Observation and modeling of the seasonal evolution of the snow specific surface area at Dome C in Antarctica

Monday, 14 December 2015
Poster Hall (Moscone South)
Ghislain Picard, LGGE Laboratoire de Glaciologie et Géophysique de l’Environnement, Saint Martin d'Hères, France
The specific surface area (SSA) of surface snow evolves in response to meteorological conditions (e.g. temperature and precipitation). It is the main driver of the albedo in the near infrared range where most of the solar energy is absorbed in Antarctica. In turn, albedo change affects snow temperature, which drives SSA evolution rate, and at a larger scale influences the climate of snow-covered regions through snow-albedo feedback loops. Here we present a SSA retrieval method based on in-situ spectral albedo measurements and explore the factors limiting the accuracy of this method. The snowpack model Crocus is also used to simulate SSA evolution, and to investigate the respective role of temperature and precipitation Automatic spectral measurements of the upwelling and downwelling irradiance in the range 800nm – 1050nm are acquired every hour with a spectrophotometer deployed at Dome C since 2012. Spectral albedo is derived from these measurements and is used in conjunction with an asymptotic analytical solution of the radiative transfer equation to retrieve surface SSA estimates representative of the topmost centimeter. The sensitivity analysis of this method shows that the spectro-angular response of the cosine collector used to capture the light, and the uncertainty in the surface roughness are the largest sources of error, and can account for up to 20% uncertainty in SSA retrieval. In contrast, the dark current of the spectrometer, the inter-calibration of the upwelling and downwelling lines are good enough or sufficiently easy to correct not to impact the retrieval.

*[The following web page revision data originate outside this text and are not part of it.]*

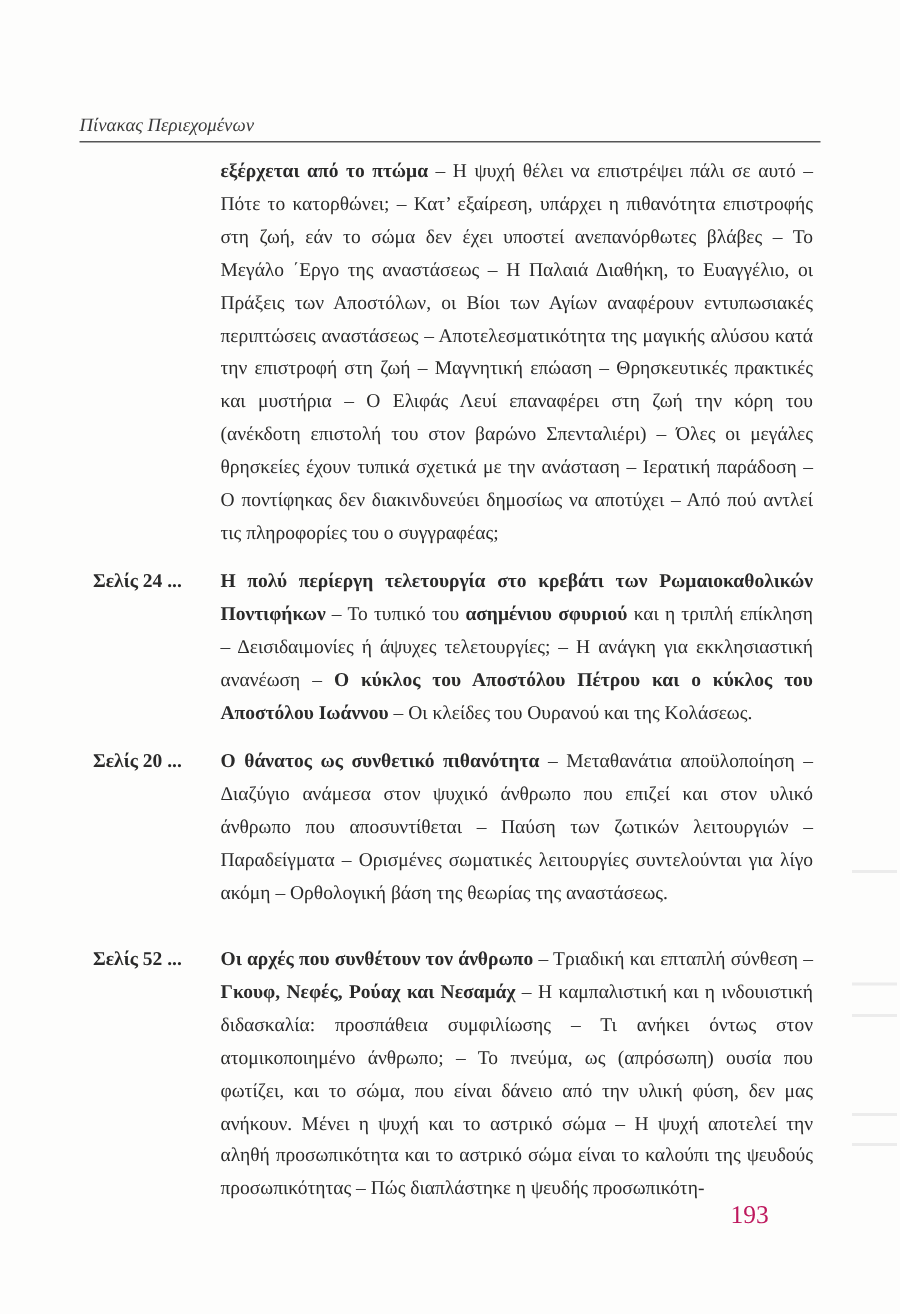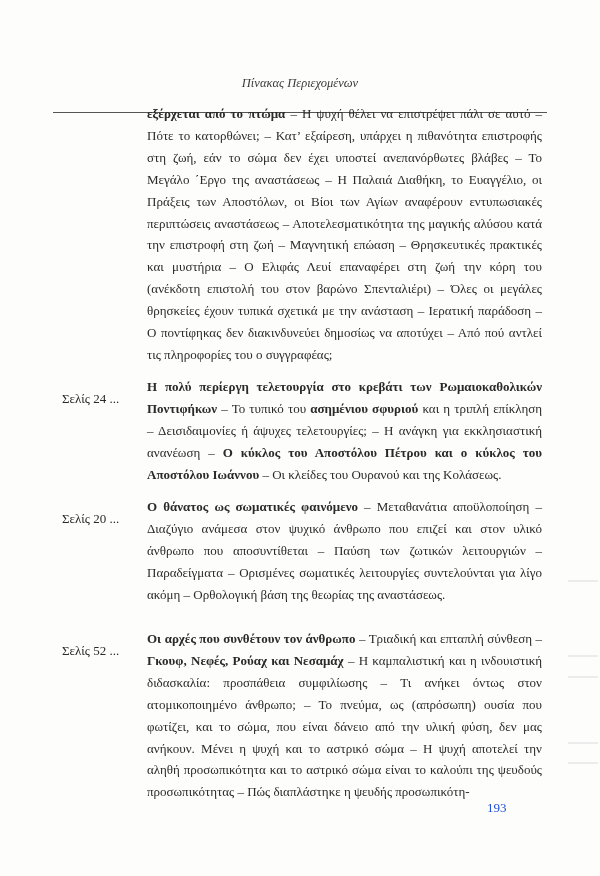"Πίνακας Περιεχομένων" .running-head { padding-bottom: 21px -> 3px; text-align: center -> left }
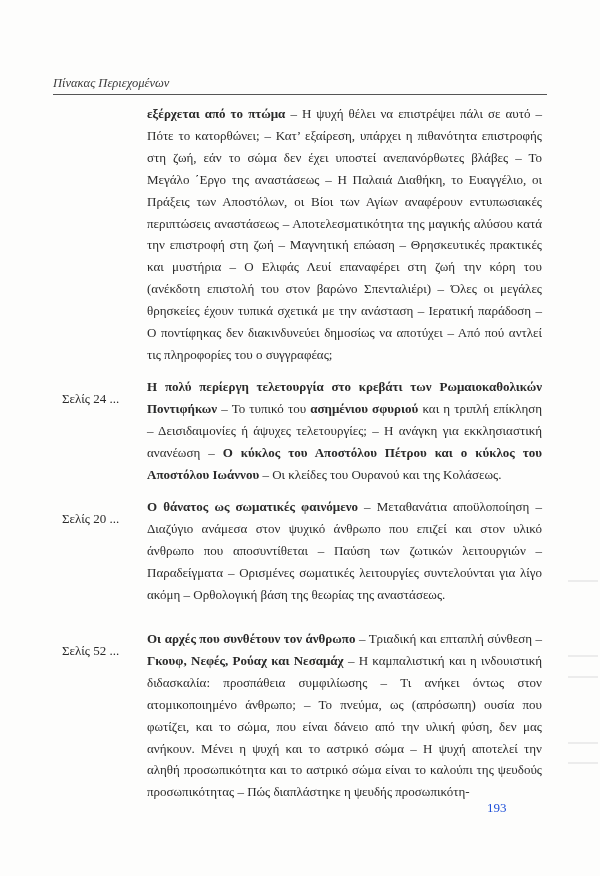"Σελίς 24 ..." .entry .label { font-weight: normal -> bold; top: 12px -> 0 }
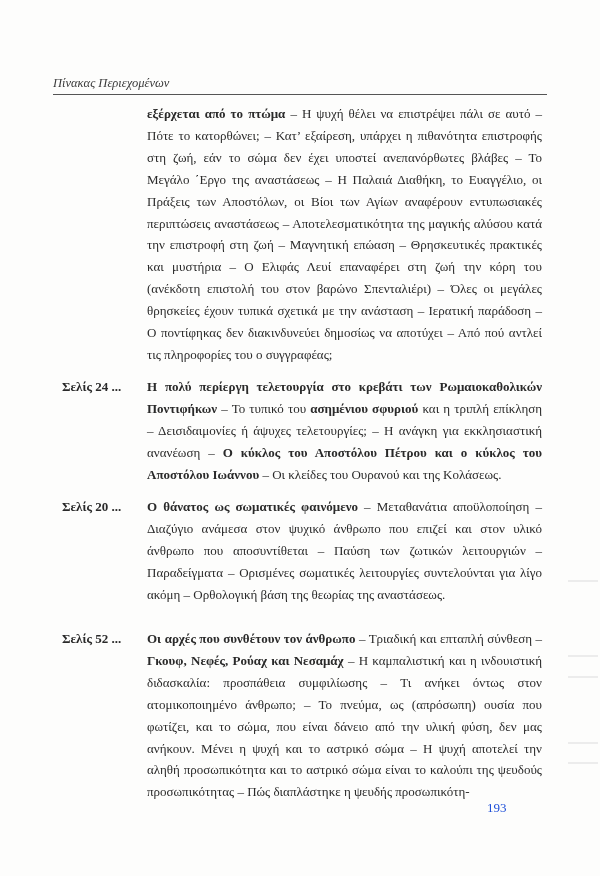"Ο θάνατος ως σωματικές φαινόμενο" span.b { text: σωματικές φαινόμενο -> συνθετικό πιθανότητα }
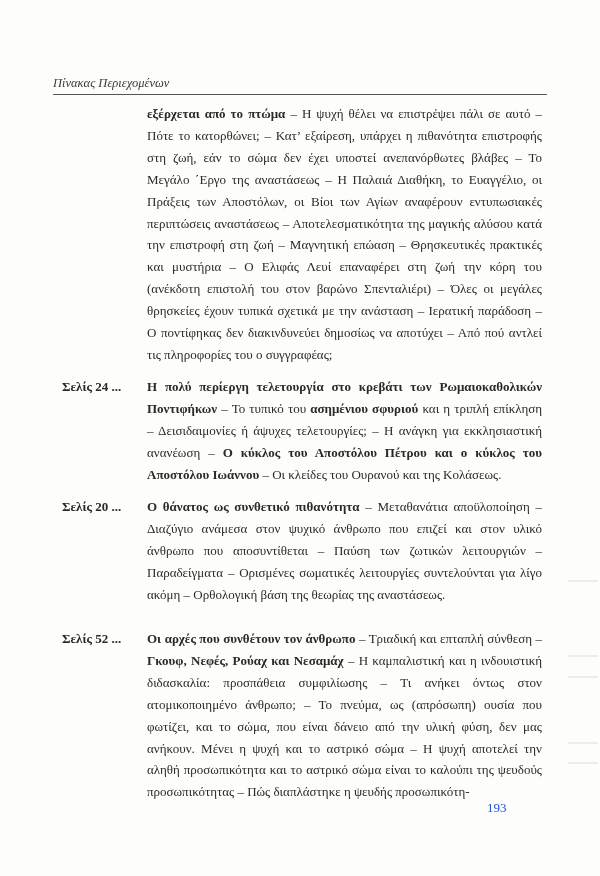"193" .page-number { color: #1d4ed8 -> #be185d; font-size: 13px -> 17px }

To compare the surface SSA time-series to Crocus simulations, a few adaptations to the Antarctic conditions have been implemented in the model. The results show that the Crocus successfully matches the observations at daily to seasonal time scales, except for a few cases when snowfalls are not present in the meteorological forcing. On the contrary, the inter-annual variability of summer SSA decrease is poorly simulated when compared to 14 years of microwave satellite data sensitive to the near surface SSA. Possible reasons and future improvements are proposed.